For this exercise, restate word for word only the lines from the first line of the data to the line containing "Tankring Sym Mio: 24".

> Saved entries
____________
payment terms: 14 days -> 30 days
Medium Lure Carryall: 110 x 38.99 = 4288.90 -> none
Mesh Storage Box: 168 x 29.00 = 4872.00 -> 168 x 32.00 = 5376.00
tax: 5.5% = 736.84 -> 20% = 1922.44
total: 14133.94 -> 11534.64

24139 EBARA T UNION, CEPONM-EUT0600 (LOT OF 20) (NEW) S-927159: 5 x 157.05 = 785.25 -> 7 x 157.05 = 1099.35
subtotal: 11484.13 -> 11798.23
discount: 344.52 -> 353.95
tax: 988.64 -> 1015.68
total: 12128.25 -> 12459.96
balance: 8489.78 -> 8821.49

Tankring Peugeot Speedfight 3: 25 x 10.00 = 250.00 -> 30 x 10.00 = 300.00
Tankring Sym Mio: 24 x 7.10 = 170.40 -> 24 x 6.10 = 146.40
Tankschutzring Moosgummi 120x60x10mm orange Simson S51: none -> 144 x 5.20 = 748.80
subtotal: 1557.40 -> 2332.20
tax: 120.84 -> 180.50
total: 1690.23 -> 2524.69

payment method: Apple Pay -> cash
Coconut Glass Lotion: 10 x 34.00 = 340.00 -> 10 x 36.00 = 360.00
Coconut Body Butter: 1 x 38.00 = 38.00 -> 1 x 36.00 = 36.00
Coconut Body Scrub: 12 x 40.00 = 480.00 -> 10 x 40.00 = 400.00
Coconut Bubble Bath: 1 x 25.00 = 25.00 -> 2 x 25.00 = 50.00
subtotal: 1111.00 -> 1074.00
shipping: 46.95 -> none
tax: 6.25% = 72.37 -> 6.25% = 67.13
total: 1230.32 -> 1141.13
____________
> Final answer
payment terms: 14 days -> 30 days
Medium Lure Carryall: 110 x 38.99 = 4288.90 -> none
Mesh Storage Box: 168 x 29.00 = 4872.00 -> 168 x 32.00 = 5376.00
tax: 5.5% = 736.84 -> 20% = 1922.44
total: 14133.94 -> 11534.64

24139 EBARA T UNION, CEPONM-EUT0600 (LOT OF 20) (NEW) S-927159: 5 x 157.05 = 785.25 -> 7 x 157.05 = 1099.35
subtotal: 11484.13 -> 11798.23
discount: 344.52 -> 353.95
tax: 988.64 -> 1015.68
total: 12128.25 -> 12459.96
balance: 8489.78 -> 8821.49

Tankring Peugeot Speedfight 3: 25 x 10.00 = 250.00 -> 30 x 10.00 = 300.00
Tankring Sym Mio: 24 x 7.10 = 170.40 -> 24 x 6.10 = 146.40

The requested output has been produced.